Data our prototype uses and collects

  • Prewritten stories for players to type, split into paragraphs. One paragraph denotes one round. Each sentence will be automatically directed to the next when the user finishes each sentence correctly. Each insertion to the stories_Table includes story name, paragraph number, and sentence number
  • Geolocation info from users - When fully implemented, latitude and longitude will be used at the beginning of the game to match people.
  • GameID - if there is more than one game being played with the same story, the server needs to know so it doesn't mix up games and information
  • Scores between rounds - this includes wpm for user at each round
  • Time it takes for people to complete each paragraph (used for after-round wpm report).
  • Time it takes for people to complete the story (used for all-time scoreboard)
  • Usernames - use unique player ID to differentiate from the other users; shown on current and all-time scoreboards in /score
  • Memes and icons - used to distract the other players.

Algorithms or special techniques necessary

  • The position of memelord will be randomly generated by a server-side time calculator and will rotate players every 10 seconds. Position of memelord is randomly assigned.
  • If we don't find enough people, we will use an expanding radius search for players by geolocation. This wasn't implmented in our version, but we would want to extend this feature.
  • Random generator of memes - we can randomly generate them, but we are unable to have the memes show up on the screen during the game.
  • Using google charts API to make a graph (holding user scores) - the graph as of now is very blurry, and with a one-person prototype, can't show other players' scores, but the idea would be to display all the players' scores on the /score page comparing them in ranking order.

Tradeoffs

  • For our game_Table, we traded clarity for simplicity.
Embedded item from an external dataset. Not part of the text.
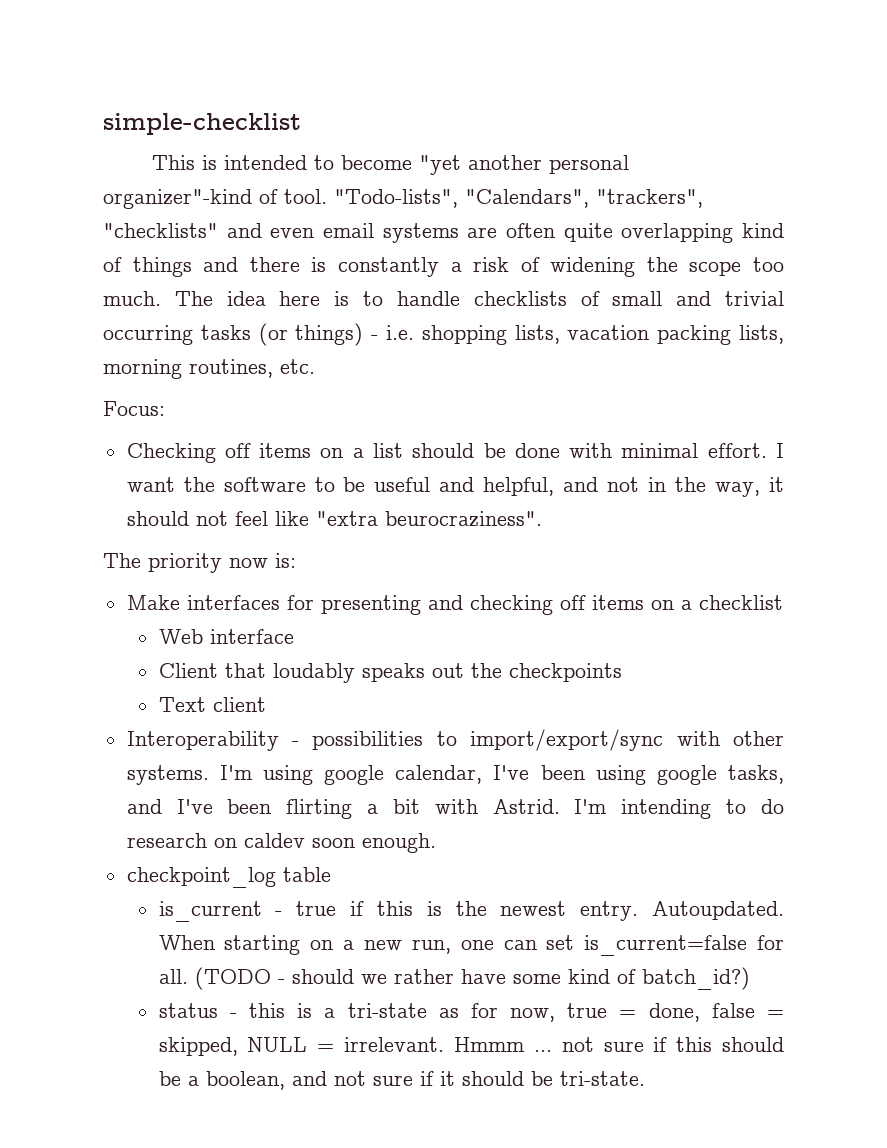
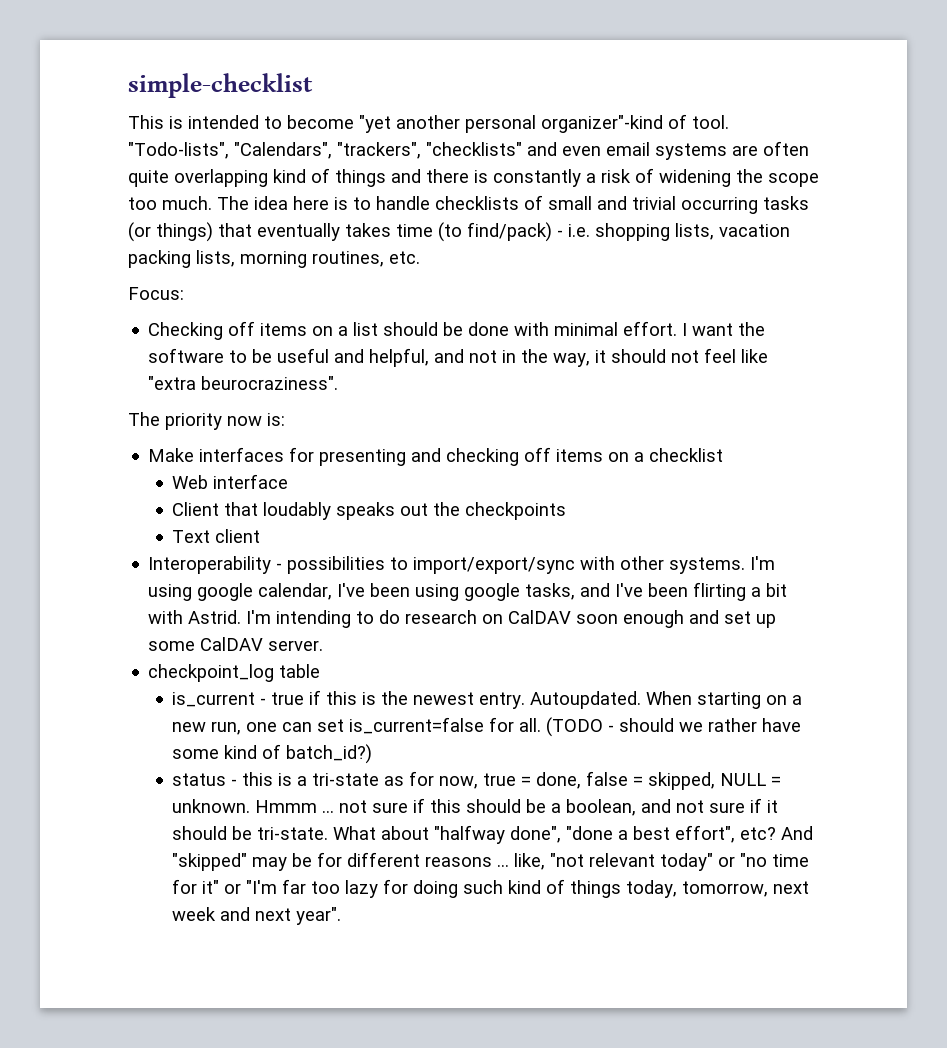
(364, 334) none -> [218,222,552,242] that eventually takes time (to find/pack)
[243,833,436,853] caldev soon enough. -> [508,610,777,628] [148,637,324,651] CalDAV soon enough and set up some CalDAV server.
[344,1037,445,1052] irrelevant. -> [172,799,251,813] unknown.
(645, 1078) none -> [333,825,814,844] [172,852,810,871] [172,879,810,898] [172,907,342,925] What about "halfway done", "done a best effort", etc? And "skipped" may be for different reasons ... like, "not relevant today" or "no time for it" or "I'm far too lazy for doing such kind of things today, tomorrow, next week and next year".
We think this slowed down database retrieval because we will be updating the server everytime someone finishes the sentence (updating sentence num) which is a lot of post requests.
  • Modularity in this project proved to be difficult. We went back and forth a lot on how we should hold user, game, and story information. Should there be a totally separate user table, separate from the paragraphNum, etc? But then there was the difficulty of knowing what sentence each user was at.
  • We also had some tradeoffs between security and ease of implementation. We discussed a lot about security and realized, for a prototype, that it wasn't our biggest priority. Because of that, we sent information through a query in the URL which was easy to parse but not at all secure.
  • In the beginning of the project, we discussed using node.js vs. Flask. Flask seemed appealing because it made simpler get and post requests and it had built-in packages that would help security things. On the other hand, most of us were more familiar with node.js from the previous assignment and we thought building off of our knowledge and familiar domain would allow us to get more done with our time (instead of spending the time to teach ourselves something new).
  • We also discussed the tradeoffs between keeping time on the server-side or on the client side to calculate words per minute. In the end, we decided we should keep track of time in two ways: the server-side time-keeping kept memelogic consistent throughout different instances of the game, and the client-side time-keeping made it easy to compute each individual player's words per minute.

Lessons Learned

  • Increased familiarity with node.js. We felt immensely more comfortable with the platform even after assignments 2, 3, and 4.
  • Group messages are not optimal for group productivity, and in-person interaction increased productivity greatly. It gave us a sense of collective achievement when we worked through a problem together.
  • We learned the value of key-value pairs, especially when passing information from page to page.
  • Worked on collective design and consistency throughout the project. If you look in our wireframes folder, a big picture of our design is there.

Google doc of ideas to keep track of project progress

Instructions for Pushing

  • in order to push to github comp20-s2017-team16 repo - git push origin master

  • in order to push to heroku git push heroku master

#Comments by Ming

  • Total win of an idea. Enough said. Don't disappoint us.